PepsiCo (PEP 1.65%) reported earnings before the opening bell on Thursday. Here's what you need to know about the company's results.

Solid earnings growth
The beverage and snack-food giant's first-quarter profits came in at $0.83 per share, $0.08 more than analysts had pegged. Global snack-food volume rose 2% while beverages were flat from a year ago. PepsiCo's first-quarter sales of $12.6 billion were unchanged from the year-ago quarter, but better than analysts' expected $12.4 billion. Shares of the salty-snack and beverage maker were up slightly in midday trading.

Fizzling soda consumption helped by salty-snack growth
Americans consume less soda than they did a decade ago, a growing problem for all soft-drink manufacturers. PepsiCo isn't immune to the declining soda consumption trend, but it derives more than half its revenues from its snack business, which makes up two-thirds of the company's revenue growth.
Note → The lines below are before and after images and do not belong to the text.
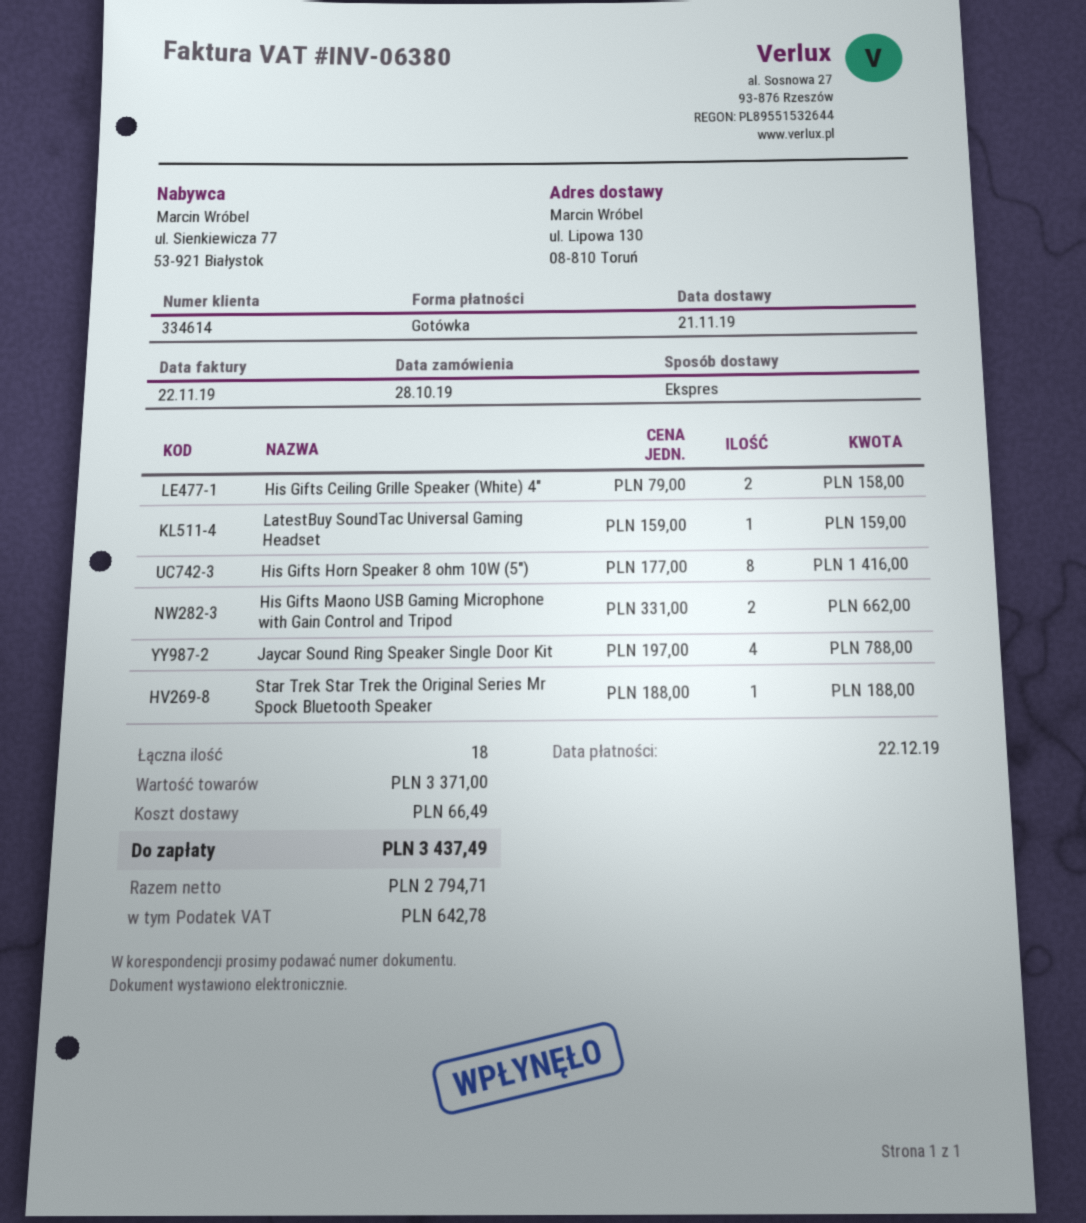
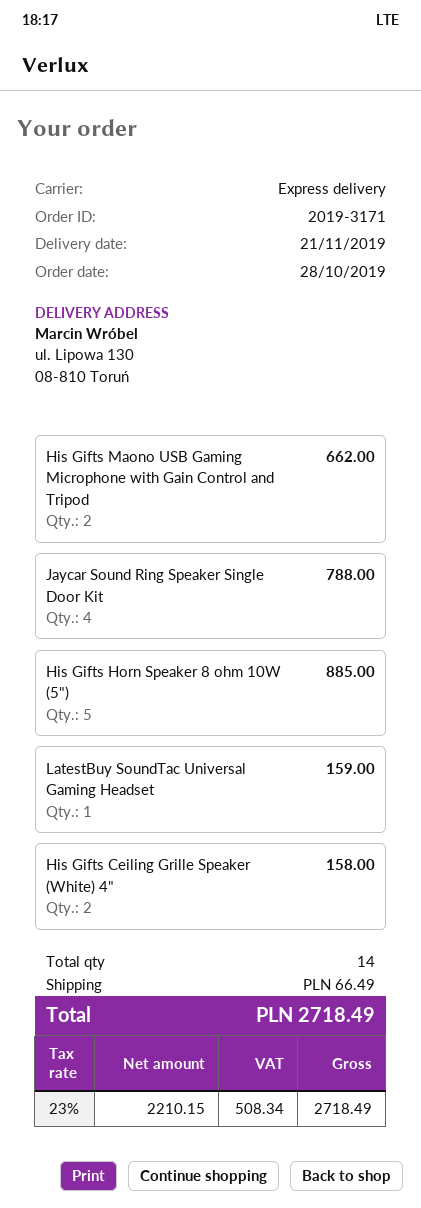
His Gifts Horn Speaker 8 ohm 10W (5"): 8 for 1416.00 -> 5 for 885.00
Star Trek Star Trek the Original Series Mr Spock Bluetooth Speaker: 1 for 188.00 -> none
total quantity: 18 -> 14
net: 2794.71 -> 2210.15
tax: 642.78 -> 508.34
total: 3437.49 -> 2718.49

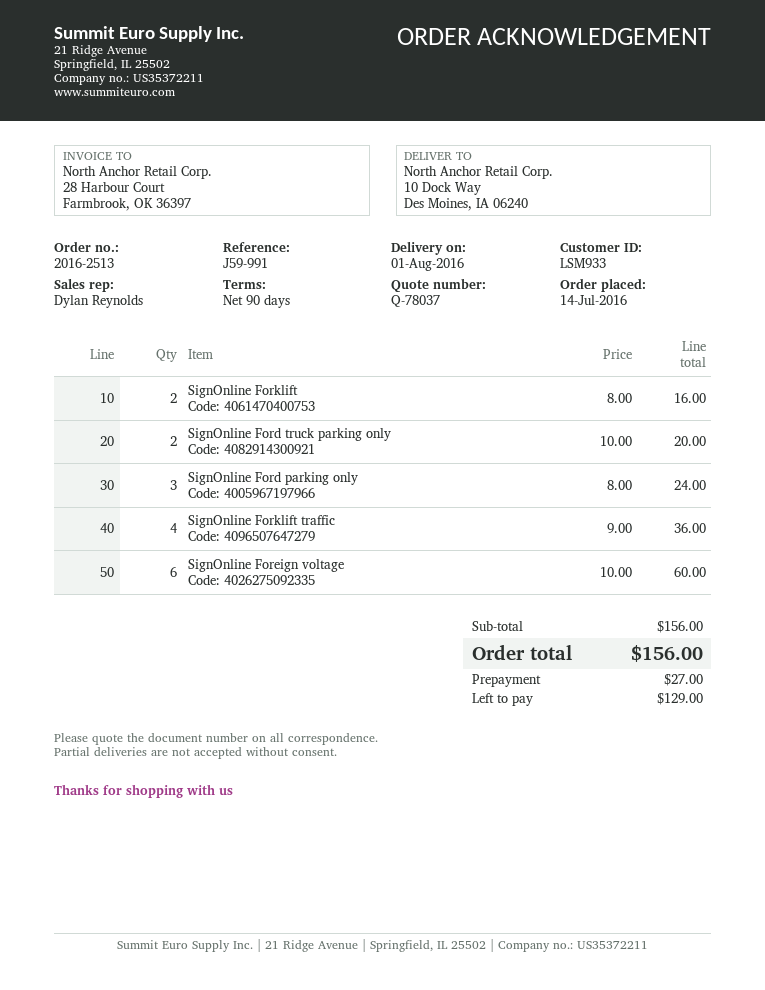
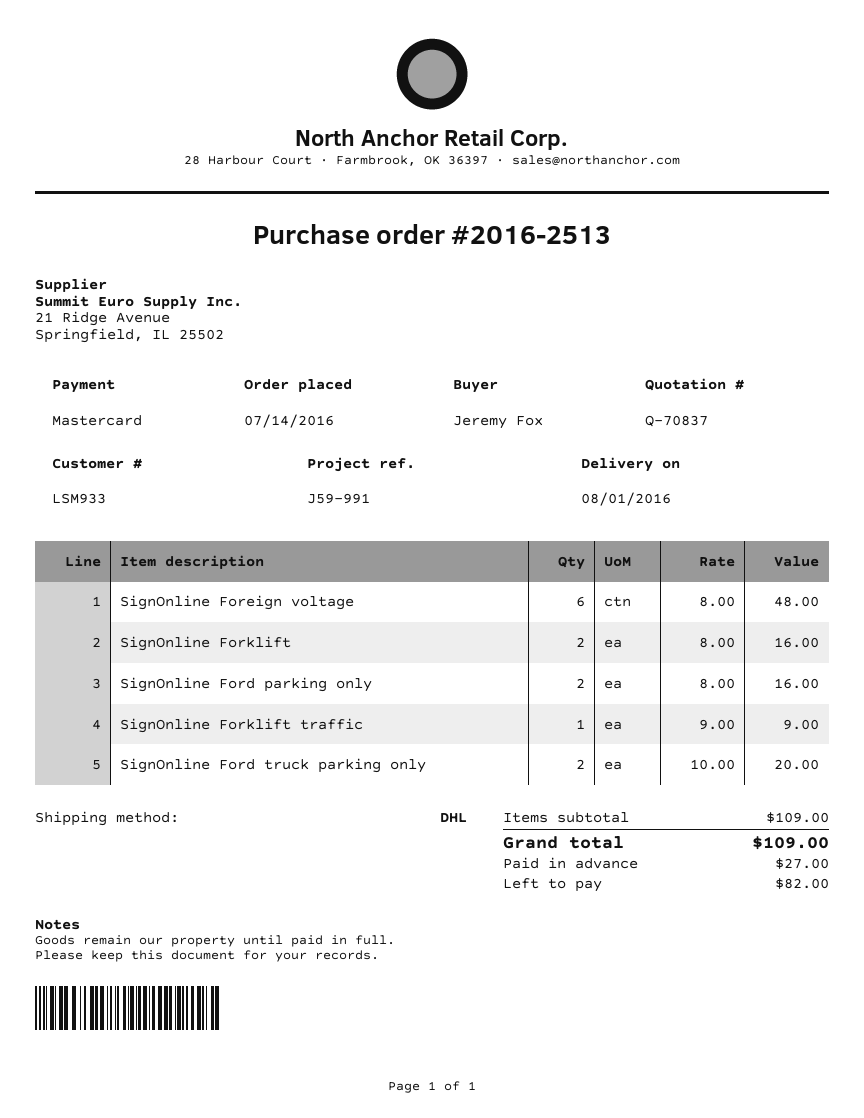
quote number: Q-78037 -> Q-70837
SignOnline Ford parking only: 3 x 8.00 = 24.00 -> 2 x 8.00 = 16.00
SignOnline Forklift traffic: 4 x 9.00 = 36.00 -> 1 x 9.00 = 9.00
SignOnline Foreign voltage: 6 x 10.00 = 60.00 -> 6 x 8.00 = 48.00
subtotal: 156.00 -> 109.00
total: 156.00 -> 109.00
balance: 129.00 -> 82.00

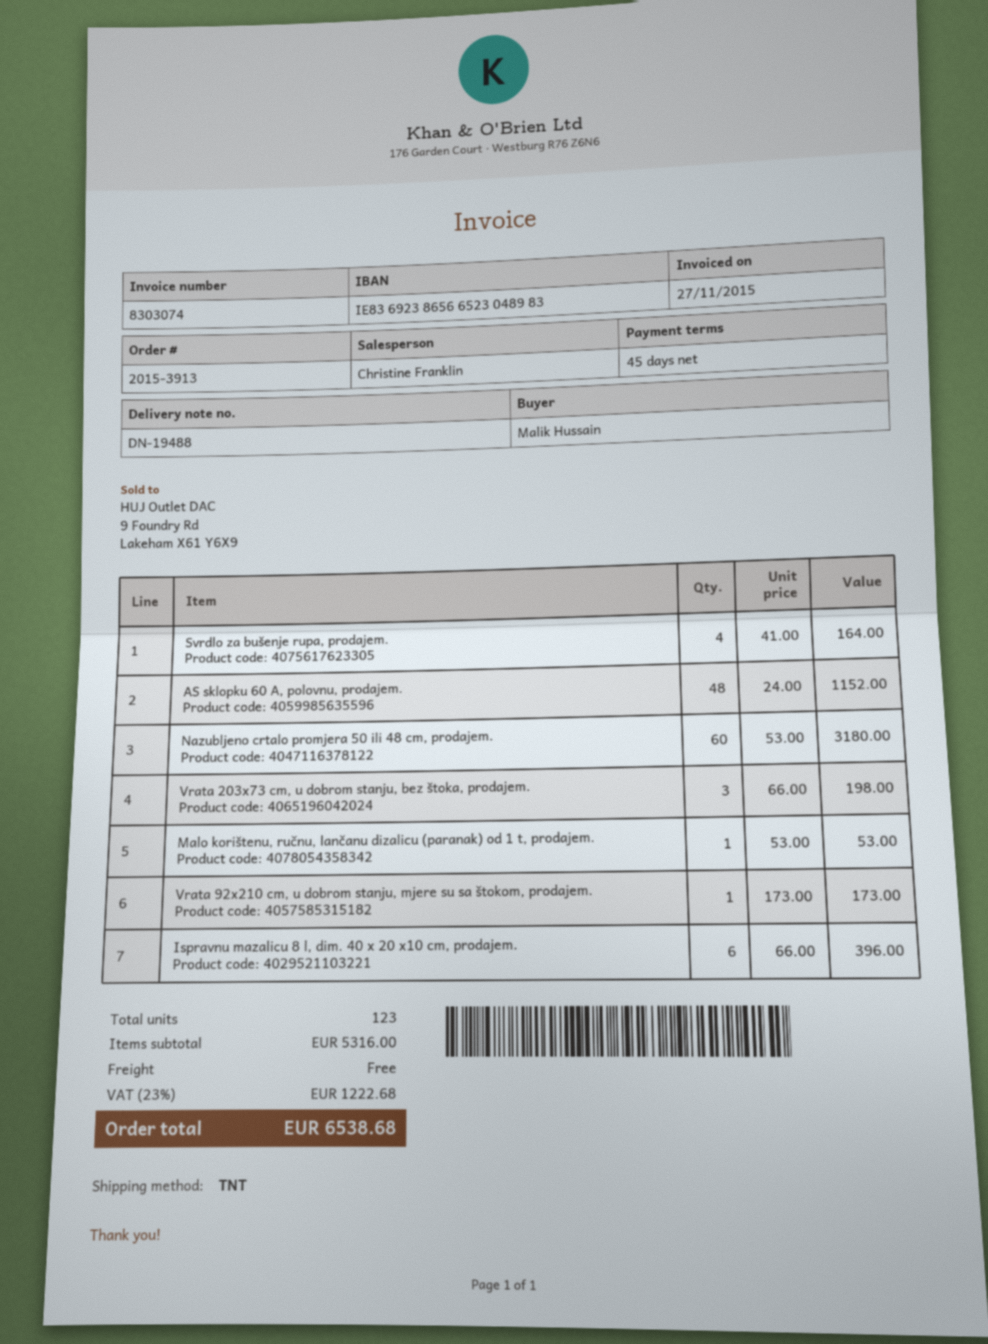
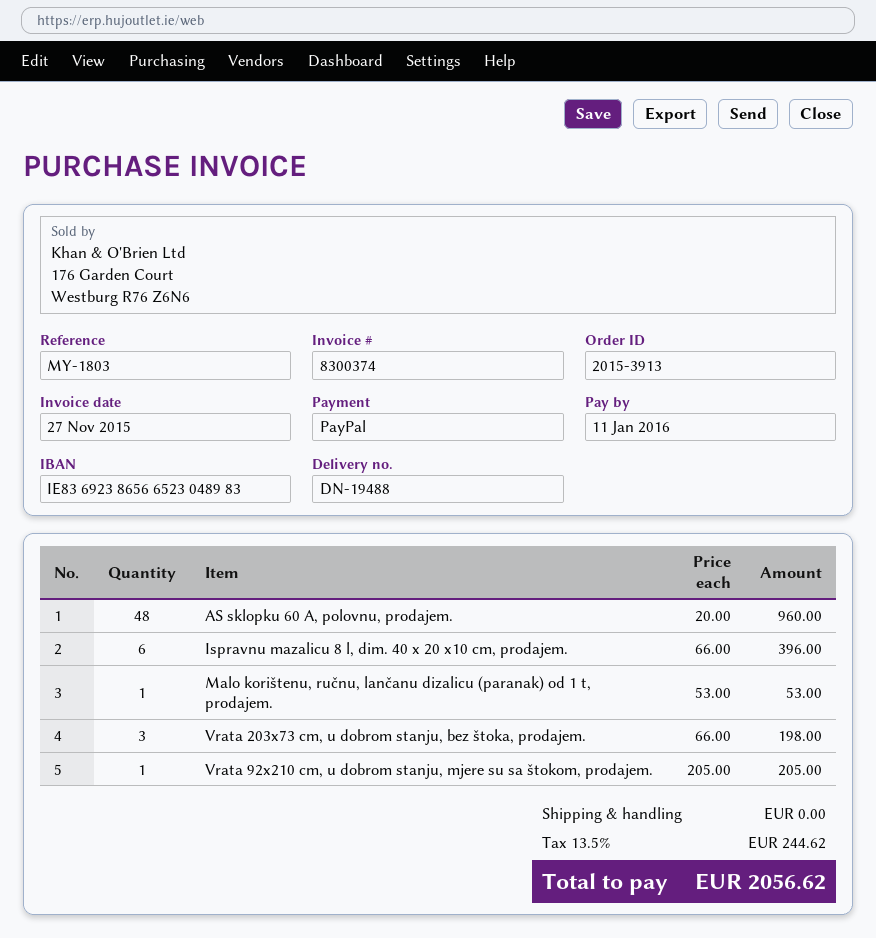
invoice number: 8303074 -> 8300374
Svrdlo za bušenje rupa, prodajem.: 4 x 41.00 = 164.00 -> none
AS sklopku 60 A, polovnu, prodajem.: 48 x 24.00 = 1152.00 -> 48 x 20.00 = 960.00
Nazubljeno crtalo promjera 50 ili 48 cm, prodajem.: 60 x 53.00 = 3180.00 -> none
Vrata 92x210 cm, u dobrom stanju, mjere su sa štokom, prodajem.: 1 x 173.00 = 173.00 -> 1 x 205.00 = 205.00
tax: 23% = 1222.68 -> 13.5% = 244.62
total: 6538.68 -> 2056.62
Particularly strong-performing segments for the first quarter included Frito-Lay North America and PepsiCo Americas Food, which saw organic revenues grow 4% and 5%, respectively. PepsiCo's important developing and emerging markets posted 9% organic revenue growth, with strong growth in Brazil, Russia, Turkey, India, Egypt, and Pakistan.  

Looking ahead
For full-year 2014, the maker of Gatorade, Tropicana, and Quaker Oats expects productivity savings of roughly $1 billion. PepsiCo said it would return $8.7 billion to shareholders in 2014 through $5 billion in share repurchases and $3.7 billion in dividends. Its stock currently pays a dividend yield of 2.7%. 

Foolish takeaway
Today's earnings release shows that PepsiCo's beverage and salty-snack businesses boast plenty of attractive long-term growth opportunities. For the patient investor, PepsiCo still holds a great deal of promise.